The Real Estate Market in Toronto
Across all of the major markets in Canada (Toronto and Mississauga, Ottawa, Calgary, Edmonton, and Vancouver), real estate in Toronto has proved to be one of the most resilient markets to be a part of. Through various economic cycles and recessions, any period of downturn has largely been temporary and followed by a sharp rebound. Case in point: 2008. In the aftermath of the global financial crisis, freehold properties were selling for around $430,000 on average and condos were being sold for $295,000. Within 10 years, these same markets had touched peaks of $940,000 for stand alone houses in Toronto and $565,000 for Toronto condos. In other words, on a compounded annual growth rate (CAGR) basis, freehold properties grew 8.1% annually over 10 years while the corresponding figure for condos was 6.7%. While these are staggering numbers by any metric, it is worthwhile to explore what they can mean to different types of buyers.
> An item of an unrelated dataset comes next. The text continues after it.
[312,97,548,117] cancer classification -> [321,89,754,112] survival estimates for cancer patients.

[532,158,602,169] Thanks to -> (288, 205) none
For the first-time homebuyer, it goes to show that for the most part there is no better time than the present to get into the real estate market especially in major cities like Toronto, Mississauga, Vancouver, Calgary, and Ottawa, but the same goes for suburbs surround those cities. Suburbs near the Greater Toronto Area (GTA) such as Maple, Aurora, Woodbridge, Thornhill, Markham, Vaughan, Richmond Hill and other parts of York Region are considered by many to be strong markets to purchase homes and commercial properties in. So are Etobicoke, Mississauga, Brampton, Burlington, Hamilton, Barrie, Scarborough, Pickering Ajax, Durham Region, and more. While careful due diligence is advised on the timing of the entry point, the location, and pricing, the property markets generally are considered to represent a stable way to build equity over time and achieve solid returns.
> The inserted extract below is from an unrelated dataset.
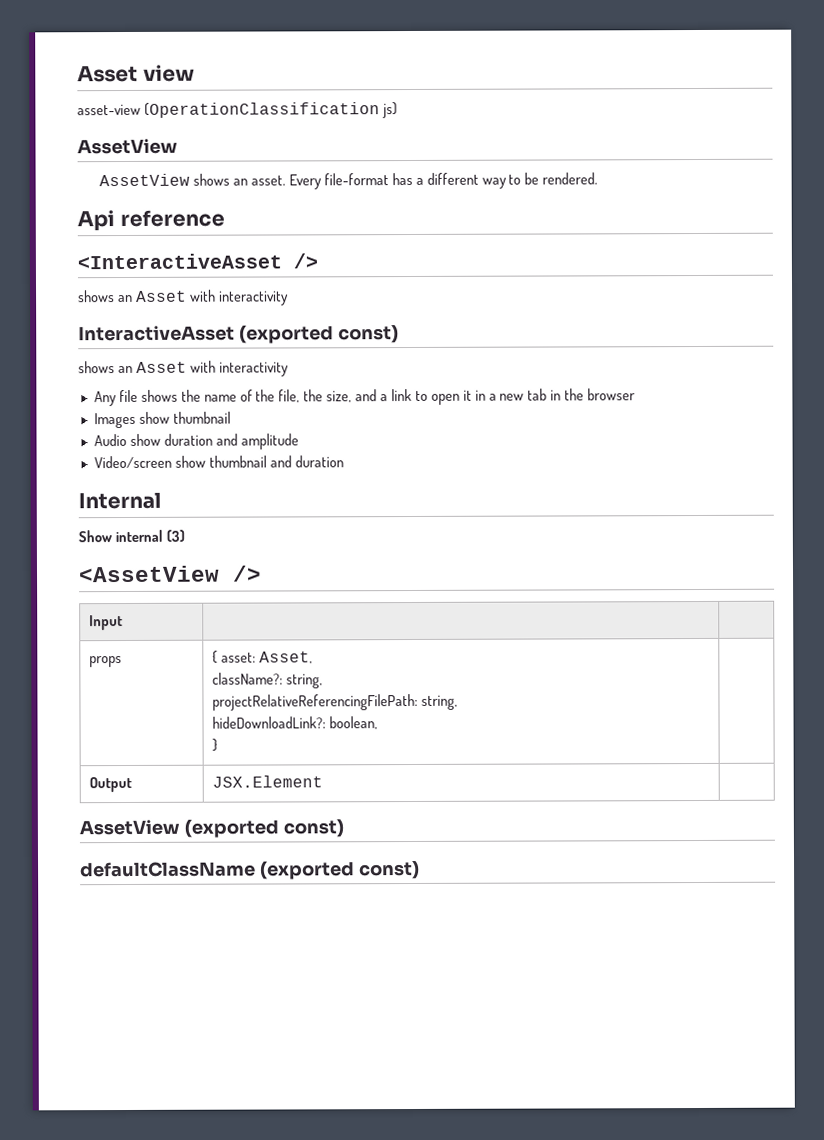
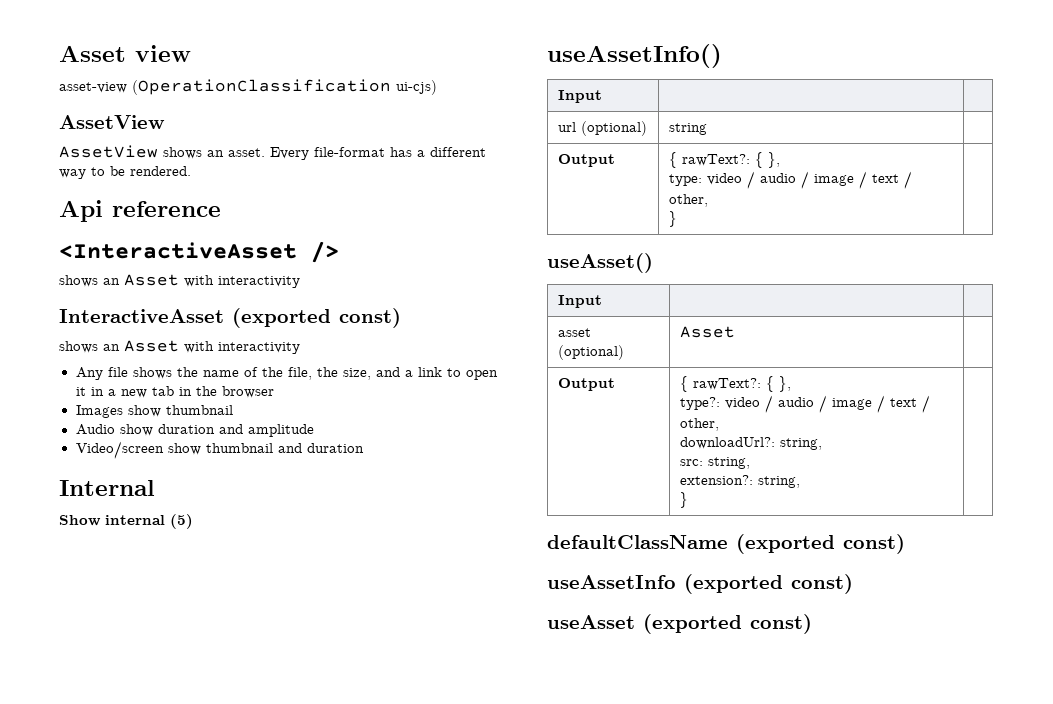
[381,102,398,119] js) -> [396,80,437,95] ui-cjs)
[165,529,185,542] [78,565,262,583] [89,615,124,631] [89,656,123,668] [212,650,314,664] [212,672,324,689] [212,693,459,711] [212,716,379,730] [212,738,219,752] [89,776,133,793] [212,775,324,788] [79,819,344,838] [80,861,256,878] (3) // <AssetView /> // Input | | // props | { asset: Asset, // className?: string, // projectRelativeReferencingFilePath: string, // hideDownloadLink?: boolean, // } | // Output | JSX.Element | // AssetView (exported const) // defaultClassName -> [170,514,193,529] [547,44,722,68] [557,90,602,103] [557,121,647,136] [668,123,707,135] [557,154,615,167] [668,152,780,168] [668,171,912,189] [668,194,708,207] [668,211,677,227] [547,253,653,273] [557,295,602,308] [557,328,591,337] [557,345,624,360] [679,326,735,338] [557,378,615,391] [679,376,791,392] [679,395,930,413] [679,418,719,431] [679,437,822,450] [679,457,750,469] [679,475,800,488] [679,492,688,508] [547,534,905,554] [547,574,853,594] [547,615,635,629] (5) // useAssetInfo() // Input | | // url (optional) | string | // Output | { rawText?: { }, // type: video / audio / image / text / other, // } | // useAsset() // Input | | // asset (optional) | Asset | // Output | { rawText?: { }, // type?: video / audio / image / text / other, // downloadUrl?: string, // src: string, // extension?: string, // } | // defaultClassName (exported const) // useAssetInfo (exported const) // useAsset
But what about non-first-time buyers?
As the saying goes, a rising tide lifts all boats. Hence, for a non-first-time homebuyer, a rising housing market represents opportunities that can be taken advantage of. When property values increase, options such as a second mortgage or a full mortgage refinance become more attractive to pursue. A second mortgage, also known as a home equity loan, is essentially a loan that uses the value of the underlying property as collateral. However, the reason it is called a ‘second’ mortgage is because this property would already have a loan taken out against it (i.e. the ‘first’ mortgage that the borrower took out initially to purchase the home). In the worst-case scenario, if the borrower defaults on both the first and the second mortgage, the home is foreclosed upon and the first mortgage is paid off first before the remaining proceeds are used to pay off the second loan.
In the case of a borrower with a healthy financial profile though, the second mortgage is an opportunity to gain extra liquidity by monetizing the equity in the home. By taking out a second mortgage, the lender will provide the borrower a lump sum of cash that is based on the value of the home pledged as collateral. Hence, the higher the value and available equity, the higher the lump sum available. This lump sum can then be used to pay down other debts with higher interest rates such as credit card debt, or for investing, or for a rainy-day emergency fund, or for a plethora of other purposes. The possibilities are truly endless. Before pursuing options like these though, it is important to assess your personal capacity to take on additional debt and/or speak with a financial advisor or other trustworthy financial expert.